Montada en su hermoso corcel blanco se dirigió a las tierras en las que había decidido situar su pequeño reino y una vez allí, descabalgó y comenzó a recitar los versos del hechizo. Ante sus ojos comenzaron a erigirse, una por una, todas las plantas y las torres que había deseado fervientemente para su castillo. Cuando el trabajo estuvo terminado, comenzó a crear de la nada todos los sirvientes que trabajarían para ella y los bellos ornamentos que adornarían el interior del nuevo palacio, que ella había bautizado como Prosperidad.
 
Tras un par de horas de duro trabajo y comprobar que todo lo que necesitaba estaba creado, hizo entrar a la servidumbre al palacio, mientras que ella se quedó fuera para comprobar su obra.
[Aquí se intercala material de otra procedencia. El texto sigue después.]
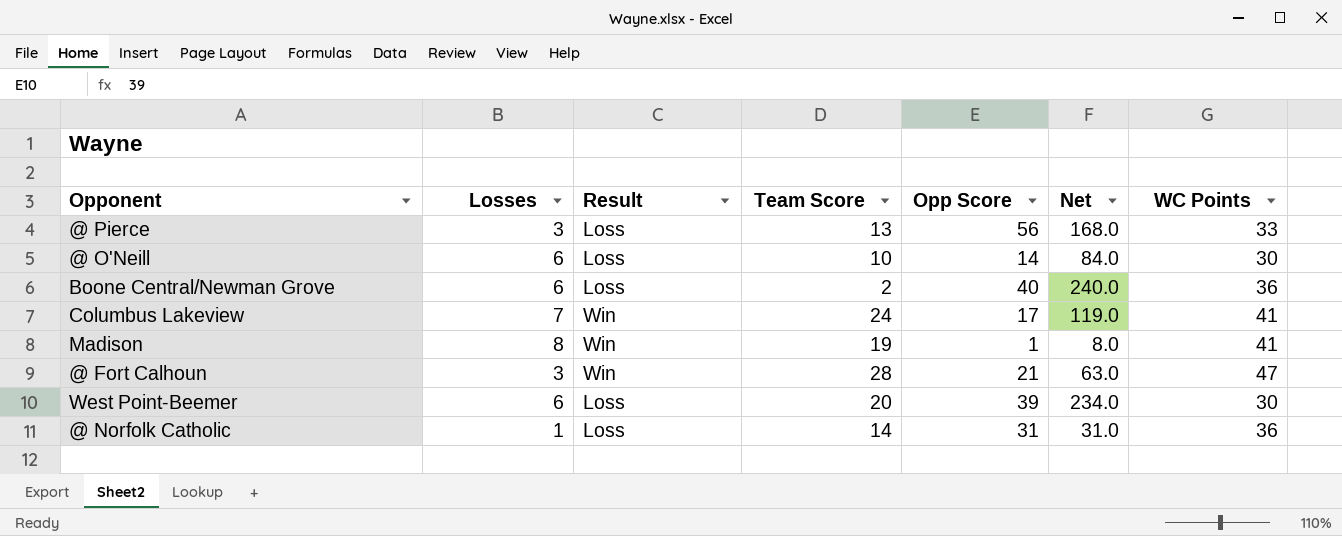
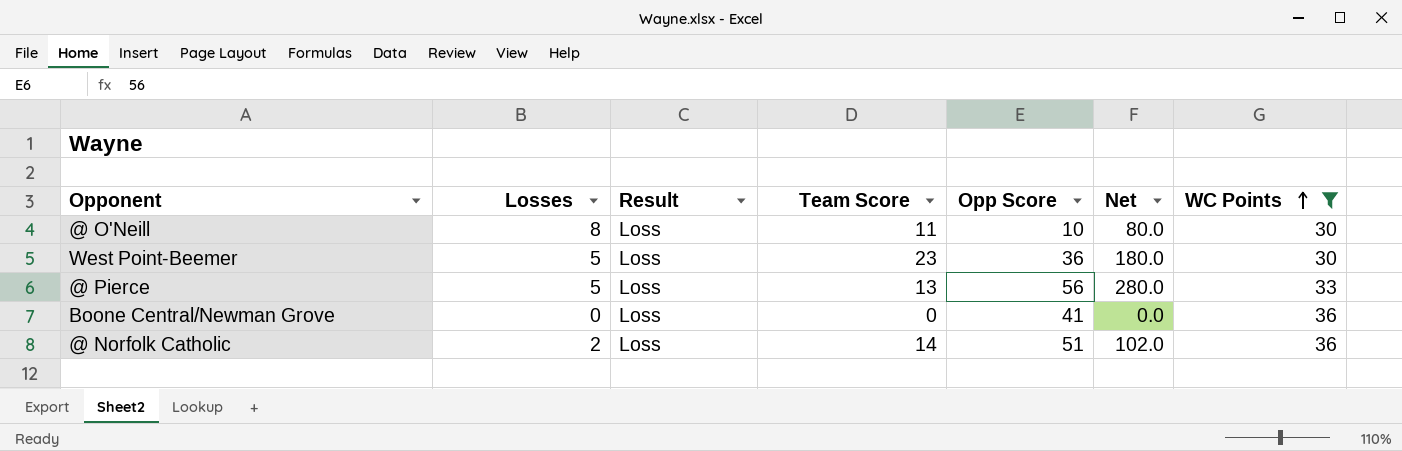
filter: none -> WC Points <= 36
row order: none -> WC Points ascending
@ O'Neill | Losses: 6 -> 8
@ O'Neill | Team Score: 10 -> 11
@ O'Neill | Opp Score: 14 -> 10
@ O'Neill | Net: 84.0 -> 80.0
West Point-Beemer | Losses: 6 -> 5
West Point-Beemer | Team Score: 20 -> 23
West Point-Beemer | Opp Score: 39 -> 36
West Point-Beemer | Net: 234.0 -> 180.0
@ Pierce | Losses: 3 -> 5
@ Pierce | Net: 168.0 -> 280.0
Boone Central/Newman Grove | Losses: 6 -> 0
Boone Central/Newman Grove | Team Score: 2 -> 0
Boone Central/Newman Grove | Opp Score: 40 -> 41
Boone Central/Newman Grove | Net: 240.0 -> 0.0
@ Norfolk Catholic | Losses: 1 -> 2
@ Norfolk Catholic | Opp Score: 31 -> 51
@ Norfolk Catholic | Net: 31.0 -> 102.0

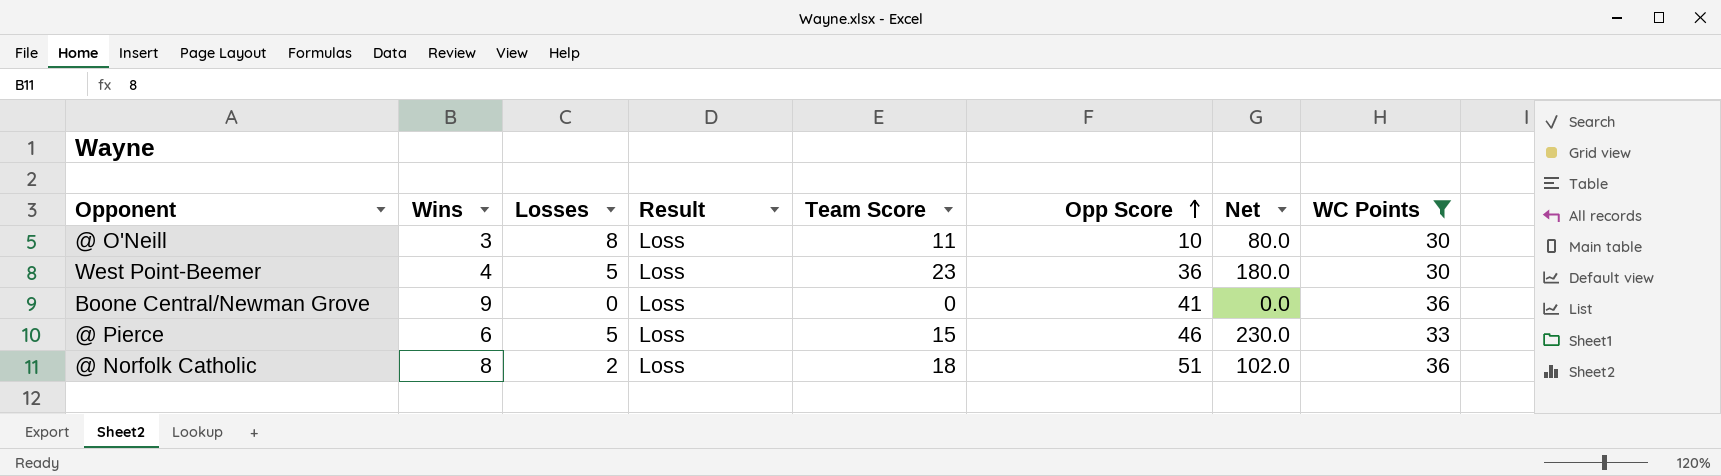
row order: WC Points ascending -> Opp Score ascending
column Wins | position: none -> 2
@ Pierce | Team Score: 13 -> 15
@ Pierce | Opp Score: 56 -> 46
@ Pierce | Net: 280.0 -> 230.0
@ Norfolk Catholic | Team Score: 14 -> 18

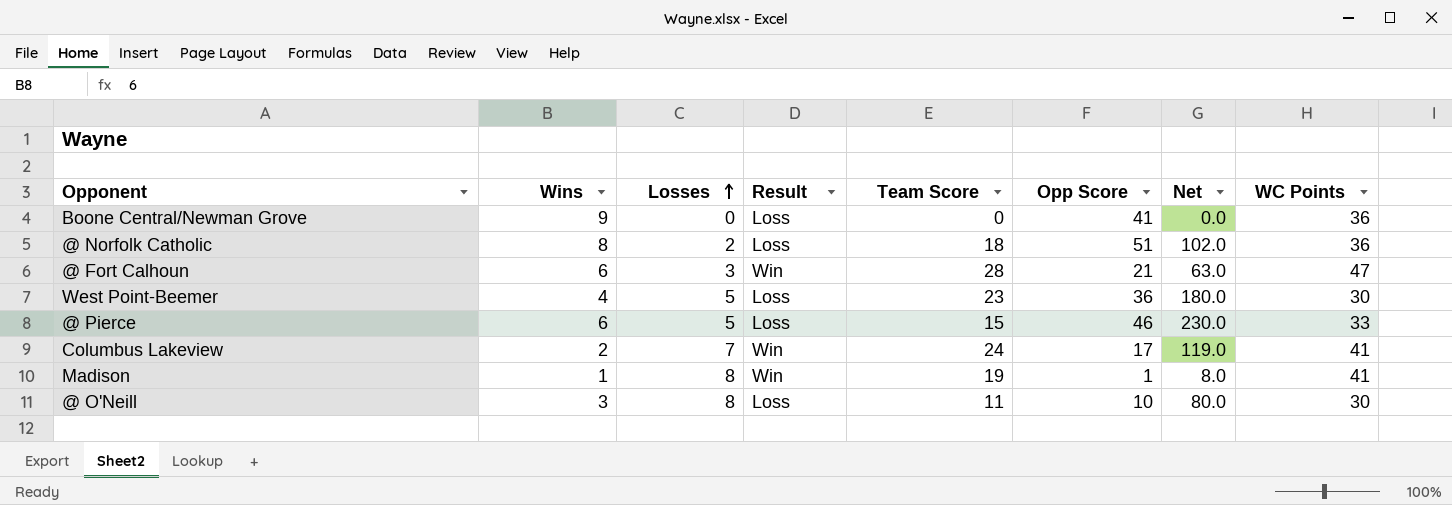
filter: WC Points <= 36 -> none
row order: Opp Score ascending -> Losses ascending

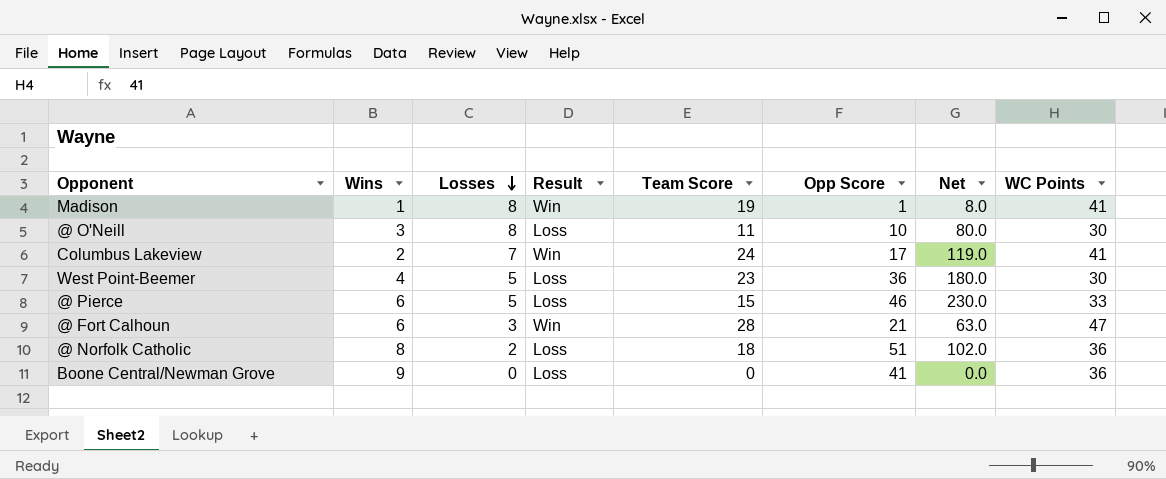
row order: Losses ascending -> Losses descending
Era sencillamente perfecta, tal y como lo había soñado. Su intención era dirigir el país desde Prosperidad, al tiempo que hacía que todos los reinos circundantes le rindieran pleitesía y pasaran a convertirse en condados y ducados, es decir, que tendrían un rango menor que el suyo y jamás nadie le ordenaría nada. Ella iba a mandar desde entonces y su nombre quedaría grabado a fuego en las mentes de todos los habitantes de sus tierras.
 
Pero algo salió mal y su hechizo comenzó a fallar. Horrorizada, vio cómo los muros y los tejados comenzaban a temblar violentamente y  se desmoronaban. Los criados, en el interior, chillaban enloquecidos, pero no podían escapar, ya que los bellos ornamentos habían cobrado vida propia y se movían con malignidad para evitar que estos escapasen. Así fue que, tan rápido cómo su sueño había cobrado realidad, quedó convertido en un montón de piedra blanca de cuyos resquicios manaban ríos de sangre de la servidumbre de Prosperidad.
 
Quiso marcharse de allí y esconderse en sus aposentos personales del palacio de sus padres para llorar amargamente y lamentarse por lo que había ocurrido, pero alguien que, sin que ella se diera cuenta, había estado contemplando la destrucción del castillo se lo impidió. Se trataba del hada que le había concedido sus poderes en el momento de su nacimiento, y que resultó ser la gran Morgea, poderosa en la magia como nadie más en aquellas landas (y que sí había estudiado lo suficiente como para dominar la magia en todos sus niveles). Con su voz suave y musical le dijo a la princesa que su mala conducta había llevado a gente inocente a la muerte, así que debía pagar por ello con un severo castigo. Desde aquél momento, en la mente de todo aquél a quien la princesa se acercara se formarían espantosas imágenes de la destrucción del castillo blanco y de la muerte de sus sirvientes, y así ocurriría  hasta el día en que abriese su corazón y su mente a la sabiduría y a la bondad.
 
Con aquellas palabras y un sencillo toque de su varita mágica en la frente de la joven, Morgea desapareció, dejándola sola a los pies de la mole blanca destruida.